**TASK TO COMPLETE:** Reproduce the records exactly.

**ENTRIES SUPPLIED:**

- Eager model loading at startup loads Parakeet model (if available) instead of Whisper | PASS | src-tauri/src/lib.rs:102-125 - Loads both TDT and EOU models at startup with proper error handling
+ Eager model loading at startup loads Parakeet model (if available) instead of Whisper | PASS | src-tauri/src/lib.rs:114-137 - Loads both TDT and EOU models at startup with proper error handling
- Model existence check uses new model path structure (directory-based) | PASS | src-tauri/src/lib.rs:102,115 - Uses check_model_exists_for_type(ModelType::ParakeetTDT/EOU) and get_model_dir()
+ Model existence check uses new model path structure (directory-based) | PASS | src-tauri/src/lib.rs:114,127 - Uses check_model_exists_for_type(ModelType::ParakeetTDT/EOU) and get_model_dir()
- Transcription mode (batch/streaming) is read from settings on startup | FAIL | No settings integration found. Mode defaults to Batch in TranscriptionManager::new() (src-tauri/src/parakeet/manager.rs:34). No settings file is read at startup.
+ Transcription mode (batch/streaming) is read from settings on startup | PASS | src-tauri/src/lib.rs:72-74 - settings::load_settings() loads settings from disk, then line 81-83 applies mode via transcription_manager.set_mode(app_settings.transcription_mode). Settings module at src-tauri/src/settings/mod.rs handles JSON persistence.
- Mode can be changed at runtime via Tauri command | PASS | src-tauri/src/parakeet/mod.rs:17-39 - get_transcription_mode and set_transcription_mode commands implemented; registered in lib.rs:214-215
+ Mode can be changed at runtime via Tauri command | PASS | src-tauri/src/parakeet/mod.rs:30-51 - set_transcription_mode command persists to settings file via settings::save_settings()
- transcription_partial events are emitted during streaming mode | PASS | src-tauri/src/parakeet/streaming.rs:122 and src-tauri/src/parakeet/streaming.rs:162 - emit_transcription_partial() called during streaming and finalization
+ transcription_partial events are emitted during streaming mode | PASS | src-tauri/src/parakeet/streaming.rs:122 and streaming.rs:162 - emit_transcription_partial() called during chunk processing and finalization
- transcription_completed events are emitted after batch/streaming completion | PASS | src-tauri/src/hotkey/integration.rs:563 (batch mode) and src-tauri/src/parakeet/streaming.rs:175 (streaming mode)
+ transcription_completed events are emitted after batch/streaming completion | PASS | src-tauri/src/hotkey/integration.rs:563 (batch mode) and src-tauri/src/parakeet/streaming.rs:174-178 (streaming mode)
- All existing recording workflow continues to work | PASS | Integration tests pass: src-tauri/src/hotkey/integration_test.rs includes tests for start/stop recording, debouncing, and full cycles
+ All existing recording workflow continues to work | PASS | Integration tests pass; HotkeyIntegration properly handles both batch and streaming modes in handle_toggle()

**EXERCISE RESULT:**
- Eager model loading at startup loads Parakeet model (if available) instead of Whisper | PASS | src-tauri/src/lib.rs:102-125 - Loads both TDT and EOU models at startup with proper error handling
+ Eager model loading at startup loads Parakeet model (if available) instead of Whisper | PASS | src-tauri/src/lib.rs:114-137 - Loads both TDT and EOU models at startup with proper error handling
- Model existence check uses new model path structure (directory-based) | PASS | src-tauri/src/lib.rs:102,115 - Uses check_model_exists_for_type(ModelType::ParakeetTDT/EOU) and get_model_dir()
+ Model existence check uses new model path structure (directory-based) | PASS | src-tauri/src/lib.rs:114,127 - Uses check_model_exists_for_type(ModelType::ParakeetTDT/EOU) and get_model_dir()
- Transcription mode (batch/streaming) is read from settings on startup | FAIL | No settings integration found. Mode defaults to Batch in TranscriptionManager::new() (src-tauri/src/parakeet/manager.rs:34). No settings file is read at startup.
+ Transcription mode (batch/streaming) is read from settings on startup | PASS | src-tauri/src/lib.rs:72-74 - settings::load_settings() loads settings from disk, then line 81-83 applies mode via transcription_manager.set_mode(app_settings.transcription_mode). Settings module at src-tauri/src/settings/mod.rs handles JSON persistence.
- Mode can be changed at runtime via Tauri command | PASS | src-tauri/src/parakeet/mod.rs:17-39 - get_transcription_mode and set_transcription_mode commands implemented; registered in lib.rs:214-215
+ Mode can be changed at runtime via Tauri command | PASS | src-tauri/src/parakeet/mod.rs:30-51 - set_transcription_mode command persists to settings file via settings::save_settings()
- transcription_partial events are emitted during streaming mode | PASS | src-tauri/src/parakeet/streaming.rs:122 and src-tauri/src/parakeet/streaming.rs:162 - emit_transcription_partial() called during streaming and finalization
+ transcription_partial events are emitted during streaming mode | PASS | src-tauri/src/parakeet/streaming.rs:122 and streaming.rs:162 - emit_transcription_partial() called during chunk processing and finalization
- transcription_completed events are emitted after batch/streaming completion | PASS | src-tauri/src/hotkey/integration.rs:563 (batch mode) and src-tauri/src/parakeet/streaming.rs:175 (streaming mode)
+ transcription_completed events are emitted after batch/streaming completion | PASS | src-tauri/src/hotkey/integration.rs:563 (batch mode) and src-tauri/src/parakeet/streaming.rs:174-178 (streaming mode)
- All existing recording workflow continues to work | PASS | Integration tests pass: src-tauri/src/hotkey/integration_test.rs includes tests for start/stop recording, debouncing, and full cycles
+ All existing recording workflow continues to work | PASS | Integration tests pass; HotkeyIntegration properly handles both batch and streaming modes in handle_toggle()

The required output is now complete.